Pretendía ser el corolario de una historia que en realidad deparaba nuevos capítulos, cada vez más espeluznantes.

Complicidades y remordimientos
Se produjo un trabajo en espejo. Por un lado se publicó una investigación del historiador Antoine Acker, Volkswagen en la Amazonía: La tragedia del desarrollo global en el Brasil moderno (2017). Por el otro, las experiencias del sacerdote católico Ricardo Rezende fueron trasladadas a un concluyente informe de la Pastoral de la Tierra de la Iglesia Católica, publicado en 2019. Nadie podrá darse por sorprendido.
Solo se requirió que el fiscal laboral nacional Rafael García Rodrigues pusiera en marcha los mecanismos judiciales para corroborar esas denuncias. La respuesta, lenta aunque concluyente, conforma un expediente de 90 fojas.
Se detalla que, en los años 70, Volkswagen adquirió la Fazenda Vale do Rio Cristalino, en el sur de la selva amazónica, estado de Pará, con la excusa de diversificar sus operaciones comerciales (ganadería, por caso). La realidad fue que se benefició de exenciones fiscales y préstamos por talar la selva con el objetivo solapado de un miserable plan lanzado por el dictador Emilio Garastazú Médici –«integrar para no entregar»–, que incluía el trazado para abrir paso a la transamazónica: unos 8.000 indígenas de pueblos originarios fueron asesinados. Una de las historias es conocidas como la «massacre do Paralelo Onze». Los habitantes de la aldea Cinta-Larga, en Aripuanã, fueron envenenados por la empresa Arruda e Junqueira, que les dio azúcar con arsénico. VW los reclutaba ofreciendo trabajo y los retenía con un ejército particular cuando querían escapar de las espantosas condiciones de higiene, seguridad y salud. El testimonio de 20 sobrevivientes figura en el informe del fiscal. También una frase de Rezende: «Podía tener 6.000 personas trabajando prácticamente gratis».
En las últimas horas la automotriz enfrentó nuevamente a los fiscales. Tal vez no valga la pena detenerse en los millones que finalmente acordarán aportar para limpiar sus aparentes remordimientos.

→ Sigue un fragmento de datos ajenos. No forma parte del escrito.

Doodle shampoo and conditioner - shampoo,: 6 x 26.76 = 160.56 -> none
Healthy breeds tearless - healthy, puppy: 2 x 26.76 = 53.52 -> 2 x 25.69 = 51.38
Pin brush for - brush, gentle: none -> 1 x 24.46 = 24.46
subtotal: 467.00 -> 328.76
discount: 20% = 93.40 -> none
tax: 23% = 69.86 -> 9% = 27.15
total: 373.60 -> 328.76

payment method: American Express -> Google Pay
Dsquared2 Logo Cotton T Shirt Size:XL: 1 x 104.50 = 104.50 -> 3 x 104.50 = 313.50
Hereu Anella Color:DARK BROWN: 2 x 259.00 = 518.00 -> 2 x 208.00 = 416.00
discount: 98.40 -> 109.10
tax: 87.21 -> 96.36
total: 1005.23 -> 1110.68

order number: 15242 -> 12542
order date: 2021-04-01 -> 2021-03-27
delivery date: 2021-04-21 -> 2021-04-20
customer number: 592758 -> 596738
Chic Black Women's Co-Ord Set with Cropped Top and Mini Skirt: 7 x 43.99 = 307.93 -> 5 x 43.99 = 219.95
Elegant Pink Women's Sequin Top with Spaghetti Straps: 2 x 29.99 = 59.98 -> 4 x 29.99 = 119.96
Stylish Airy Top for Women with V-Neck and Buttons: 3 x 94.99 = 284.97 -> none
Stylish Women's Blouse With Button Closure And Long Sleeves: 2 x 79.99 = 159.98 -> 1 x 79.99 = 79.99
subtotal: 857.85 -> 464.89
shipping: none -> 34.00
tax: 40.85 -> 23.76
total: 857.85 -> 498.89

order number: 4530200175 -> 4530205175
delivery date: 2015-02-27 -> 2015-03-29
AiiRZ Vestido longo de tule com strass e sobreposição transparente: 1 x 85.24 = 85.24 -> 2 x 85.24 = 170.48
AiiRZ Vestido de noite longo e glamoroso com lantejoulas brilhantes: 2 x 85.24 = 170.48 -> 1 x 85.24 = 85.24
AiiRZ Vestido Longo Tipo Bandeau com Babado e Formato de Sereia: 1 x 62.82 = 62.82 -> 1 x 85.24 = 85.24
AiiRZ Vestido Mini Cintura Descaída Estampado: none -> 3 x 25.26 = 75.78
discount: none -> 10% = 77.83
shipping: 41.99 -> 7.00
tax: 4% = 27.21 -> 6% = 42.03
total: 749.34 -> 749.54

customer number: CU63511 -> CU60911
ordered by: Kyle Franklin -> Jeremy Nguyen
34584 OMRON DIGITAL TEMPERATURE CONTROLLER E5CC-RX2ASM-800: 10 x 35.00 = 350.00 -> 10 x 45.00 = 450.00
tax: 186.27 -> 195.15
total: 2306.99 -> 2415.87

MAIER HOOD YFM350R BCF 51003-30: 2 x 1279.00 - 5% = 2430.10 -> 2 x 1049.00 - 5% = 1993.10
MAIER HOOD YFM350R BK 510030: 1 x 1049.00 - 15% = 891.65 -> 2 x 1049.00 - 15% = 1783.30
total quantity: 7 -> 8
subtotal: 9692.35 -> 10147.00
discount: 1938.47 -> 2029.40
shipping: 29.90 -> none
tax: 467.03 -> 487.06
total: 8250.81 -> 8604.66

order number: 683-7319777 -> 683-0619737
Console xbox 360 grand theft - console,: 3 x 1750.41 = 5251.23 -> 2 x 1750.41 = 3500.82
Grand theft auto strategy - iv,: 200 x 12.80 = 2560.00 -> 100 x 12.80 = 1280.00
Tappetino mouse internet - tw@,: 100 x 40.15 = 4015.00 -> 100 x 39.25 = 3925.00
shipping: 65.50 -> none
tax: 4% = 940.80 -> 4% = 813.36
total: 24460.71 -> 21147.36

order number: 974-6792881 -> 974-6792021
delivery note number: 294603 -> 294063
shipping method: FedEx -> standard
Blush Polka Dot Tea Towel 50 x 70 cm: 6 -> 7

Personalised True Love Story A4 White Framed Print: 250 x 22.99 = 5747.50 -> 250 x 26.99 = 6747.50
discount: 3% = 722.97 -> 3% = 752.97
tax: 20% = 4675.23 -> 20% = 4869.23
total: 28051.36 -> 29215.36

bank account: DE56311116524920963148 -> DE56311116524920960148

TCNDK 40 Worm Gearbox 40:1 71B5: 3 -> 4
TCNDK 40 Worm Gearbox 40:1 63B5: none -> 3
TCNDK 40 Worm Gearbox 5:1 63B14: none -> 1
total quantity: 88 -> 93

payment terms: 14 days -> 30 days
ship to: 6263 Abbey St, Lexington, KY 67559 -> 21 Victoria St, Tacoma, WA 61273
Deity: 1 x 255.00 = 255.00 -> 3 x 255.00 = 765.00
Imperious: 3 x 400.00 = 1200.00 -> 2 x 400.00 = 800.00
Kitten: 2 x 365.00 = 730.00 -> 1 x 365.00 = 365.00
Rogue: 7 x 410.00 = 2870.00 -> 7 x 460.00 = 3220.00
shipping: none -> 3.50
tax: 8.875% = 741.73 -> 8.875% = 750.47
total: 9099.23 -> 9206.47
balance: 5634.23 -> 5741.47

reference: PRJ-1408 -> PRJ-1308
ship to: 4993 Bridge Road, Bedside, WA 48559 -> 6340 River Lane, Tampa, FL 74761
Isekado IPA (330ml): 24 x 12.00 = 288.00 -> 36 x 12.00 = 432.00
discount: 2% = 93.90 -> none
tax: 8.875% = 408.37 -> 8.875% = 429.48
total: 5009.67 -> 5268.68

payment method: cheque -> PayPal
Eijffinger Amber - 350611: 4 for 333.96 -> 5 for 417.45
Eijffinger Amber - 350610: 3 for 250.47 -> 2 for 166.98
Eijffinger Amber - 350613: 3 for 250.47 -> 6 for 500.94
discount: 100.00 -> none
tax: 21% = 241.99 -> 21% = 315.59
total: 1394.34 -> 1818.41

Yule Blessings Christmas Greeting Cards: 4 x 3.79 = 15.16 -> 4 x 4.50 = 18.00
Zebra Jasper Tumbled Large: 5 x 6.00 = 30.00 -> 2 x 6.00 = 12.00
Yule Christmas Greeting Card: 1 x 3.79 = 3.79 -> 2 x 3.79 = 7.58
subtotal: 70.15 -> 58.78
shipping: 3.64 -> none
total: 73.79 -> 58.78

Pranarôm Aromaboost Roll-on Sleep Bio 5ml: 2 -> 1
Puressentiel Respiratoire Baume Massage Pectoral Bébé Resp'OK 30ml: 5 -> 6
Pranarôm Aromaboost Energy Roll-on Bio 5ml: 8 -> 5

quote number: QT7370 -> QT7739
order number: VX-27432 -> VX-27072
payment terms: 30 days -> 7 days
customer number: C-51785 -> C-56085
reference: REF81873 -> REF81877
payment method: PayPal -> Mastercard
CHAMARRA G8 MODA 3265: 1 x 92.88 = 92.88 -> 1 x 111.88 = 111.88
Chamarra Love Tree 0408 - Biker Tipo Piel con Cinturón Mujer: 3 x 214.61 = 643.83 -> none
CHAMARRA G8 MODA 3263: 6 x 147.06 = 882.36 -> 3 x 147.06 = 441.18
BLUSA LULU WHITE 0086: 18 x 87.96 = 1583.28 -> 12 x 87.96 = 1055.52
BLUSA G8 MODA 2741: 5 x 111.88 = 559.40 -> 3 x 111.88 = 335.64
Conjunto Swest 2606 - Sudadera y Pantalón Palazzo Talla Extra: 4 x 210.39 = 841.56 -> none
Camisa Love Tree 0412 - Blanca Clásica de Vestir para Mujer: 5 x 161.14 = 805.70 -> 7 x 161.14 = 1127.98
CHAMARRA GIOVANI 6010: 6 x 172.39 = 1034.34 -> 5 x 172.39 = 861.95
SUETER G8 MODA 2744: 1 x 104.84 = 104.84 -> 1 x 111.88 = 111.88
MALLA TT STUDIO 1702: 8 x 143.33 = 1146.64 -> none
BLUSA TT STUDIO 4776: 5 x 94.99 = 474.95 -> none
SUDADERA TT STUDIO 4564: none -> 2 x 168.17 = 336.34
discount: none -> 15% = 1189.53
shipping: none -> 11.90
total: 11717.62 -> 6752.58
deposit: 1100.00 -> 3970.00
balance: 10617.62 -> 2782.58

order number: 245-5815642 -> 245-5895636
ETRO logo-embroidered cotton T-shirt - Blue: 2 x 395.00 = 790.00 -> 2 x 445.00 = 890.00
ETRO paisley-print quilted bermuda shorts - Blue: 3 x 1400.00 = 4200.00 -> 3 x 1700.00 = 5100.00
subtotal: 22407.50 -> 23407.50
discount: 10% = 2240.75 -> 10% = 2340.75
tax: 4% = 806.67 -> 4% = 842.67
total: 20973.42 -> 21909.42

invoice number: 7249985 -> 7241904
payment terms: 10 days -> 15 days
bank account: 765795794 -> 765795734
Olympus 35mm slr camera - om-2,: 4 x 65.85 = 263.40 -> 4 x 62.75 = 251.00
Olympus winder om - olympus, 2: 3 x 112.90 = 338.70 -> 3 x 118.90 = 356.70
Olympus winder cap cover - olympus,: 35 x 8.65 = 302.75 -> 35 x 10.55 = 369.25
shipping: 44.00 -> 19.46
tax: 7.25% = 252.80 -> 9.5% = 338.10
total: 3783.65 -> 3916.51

Es inevitable emparentar esta historia con la de la connivencia de la automotriz Ford con la dictadura argentina entre 1976 y 1977, en perjuicio de 24 trabajadores de la planta que la empresa siempre tuvo en Pacheco. Esos episodios se trasladaron a una causa que marcó un hito respecto de la complicidad empresarial con el terrorismo de Estado. Por primera vez en el país, se condenó a ejecutivos de una multinacional de relevancia mundial por delitos de lesa humanidad, tras revelarse su participación en los secuestros y torturas. En diciembre de 2018, el TOF 1 de San Martín sentenció al exjefe del Cuerpo IV del Ejército, Santiago Omar Riveros. Y también al exgerente de Manufactura de la Ford, Pedro Müller (a 10 años), y al exjefe de Seguridad, Héctor Sibilla (a 12). Ya tenían 87 y 92 años, respectivamente.